As a practical consideration, we are mindful that Mr Zivkovic is not represented. We therefore give Your Honour an undertaking to engage in the conference in a manner that is consistent with an Applicant being unrepresented, and not to make matters overly complex or legally technical where practicable.
In view of the foregoing reasons, we respectfully request that Your Honour exercise his discretion under the Act to allow the Respondent to be represented at the arbitration hearing on 5, 6 and 7 September 2016.” (footnotes omitted)
[6] Mr Zivkovic asserts that representation of Auscold by a party would increase the complexity of the otherwise straightforward matter and that Auscold is able to effectively represent itself. Mr Zivkovic asserts that s.596(2)(c) should be construed such that a grant of permission given to Ms Park would be prejudicial to his prospects of a fair and reasonable hearing.
[7] I have considered the extent to which a grant of representation should be issued on the basis that it would enable the matter to be dealt with more efficiently because of its complexity. On the information before me it appears that a great deal of significance in this matter will relate to the actual factual matrix. I am not satisfied that Ms Park has established to me that the matter raises significant issues of complexity so that her involvement would enable it to be dealt with more efficiently.
[8] In terms of s.596(2)(b), I have noted that Auscold has advised in its response to the application that it had 94 employees at the time of the termination of Mr Zivkovic’s employment.
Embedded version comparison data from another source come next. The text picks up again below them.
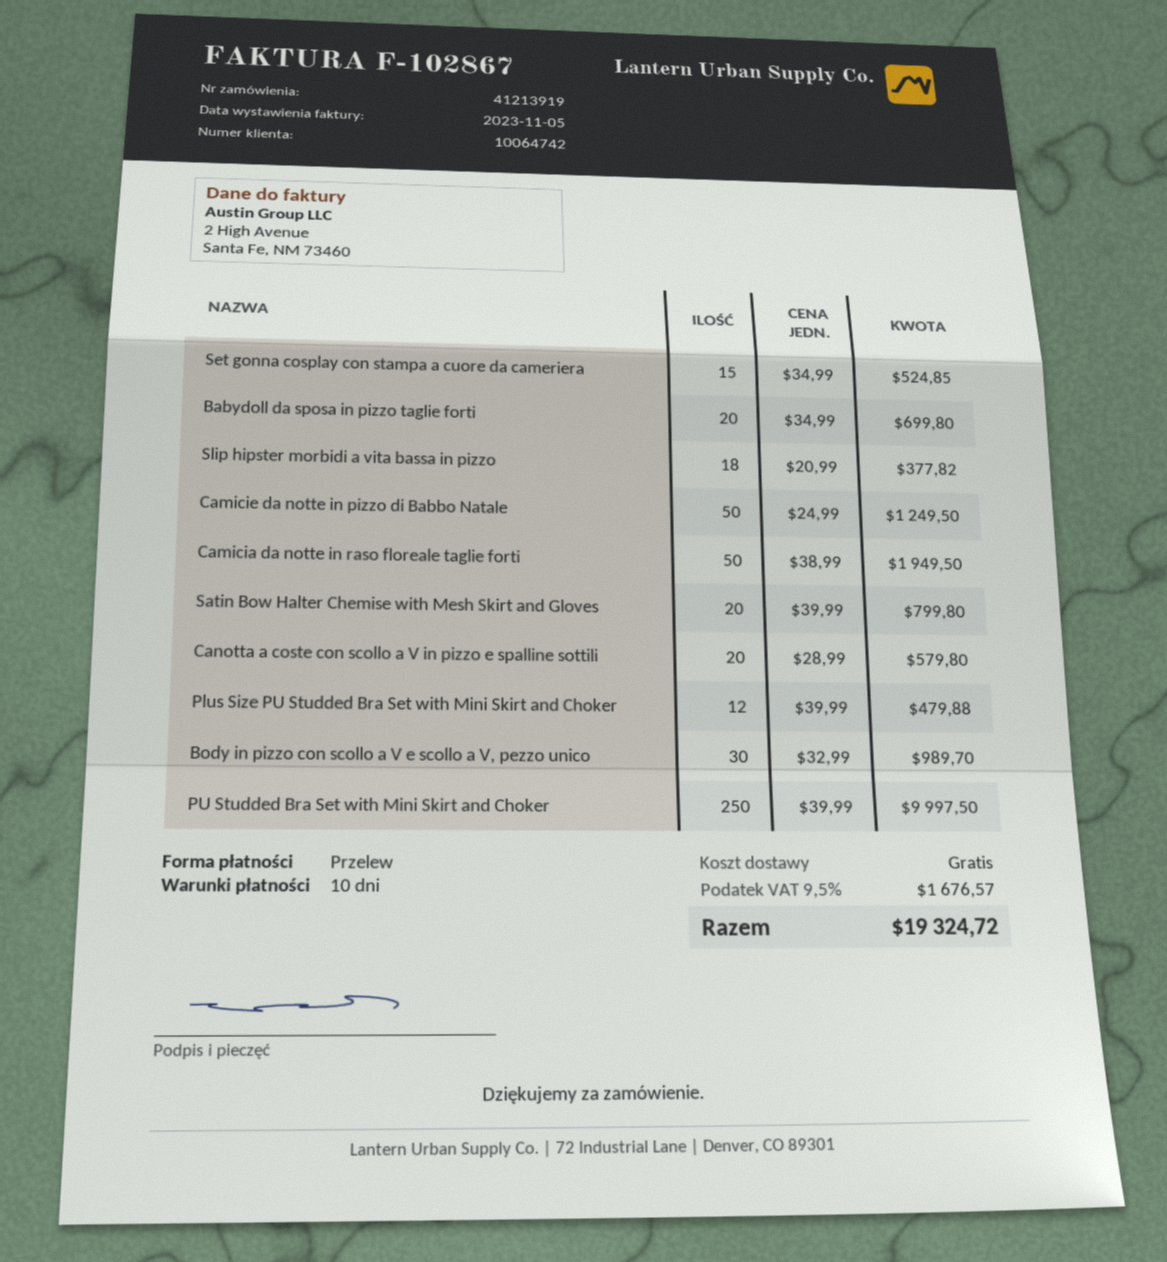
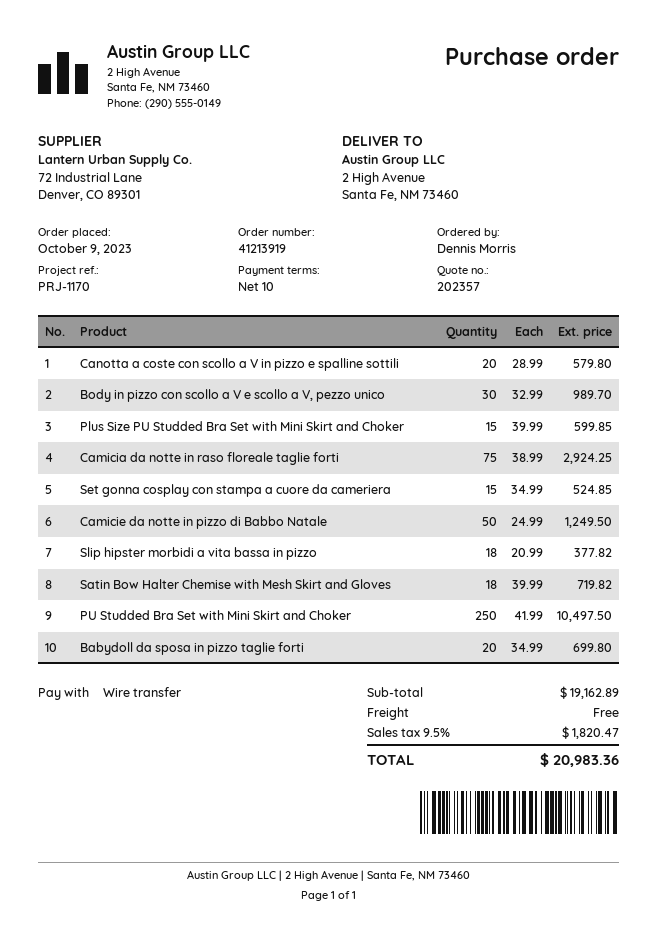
Camicia da notte in raso floreale taglie forti: 50 x 38.99 = 1949.50 -> 75 x 38.99 = 2924.25
Satin Bow Halter Chemise with Mesh Skirt and Gloves: 20 x 39.99 = 799.80 -> 18 x 39.99 = 719.82
Plus Size PU Studded Bra Set with Mini Skirt and Choker: 12 x 39.99 = 479.88 -> 15 x 39.99 = 599.85
PU Studded Bra Set with Mini Skirt and Choker: 250 x 39.99 = 9997.50 -> 250 x 41.99 = 10497.50
tax: 9.5% = 1676.57 -> 9.5% = 1820.47
total: 19324.72 -> 20983.36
The application and the response to the application indicate that the evidence of Mr Zivkovic and that of the Auscold General Manager, Mr Mogey will be particularly significant in this matter. I have noted that it is often desirable and appropriate to ensure that the two key protagonists in a matter such as this are, to some extent separated by the involvement of a third party representative. However, Ms Park’s submission does not provide me with information about who would represent Auscold if permission is refused. Consequently, on the material before me I am not satisfied that the requirements of s.596(2)(b) are established in this instance. On the information before me, Auscold is a reasonably sized employer and I am not satisfied that Ms Park’s has established that Auscold is unable to represent itself effectively.
[9] In terms of s.596(2)(c), Mr Zivkovic’s submission misconstrues this provision. This provision provides for a grant of permission in circumstances where the other party has access to either a grant of permission or to internal expertise which relies on either legal training or expertise in the matters covered by the FW Act. It does not provide a basis for rejecting the Auscold permission request simply because Mr Zivkovic is himself, not represented. Consequently, I do not consider that this provision of the FW Act becomes relevant to the question of whether permission should be granted to Ms Park’s.
[10] In conclusion, for the reasons I have set out in this decision, I am not prepared to grant permission for representation of Auscold by a lawyer or paid agent pursuant to s.596(2) of the FW Act.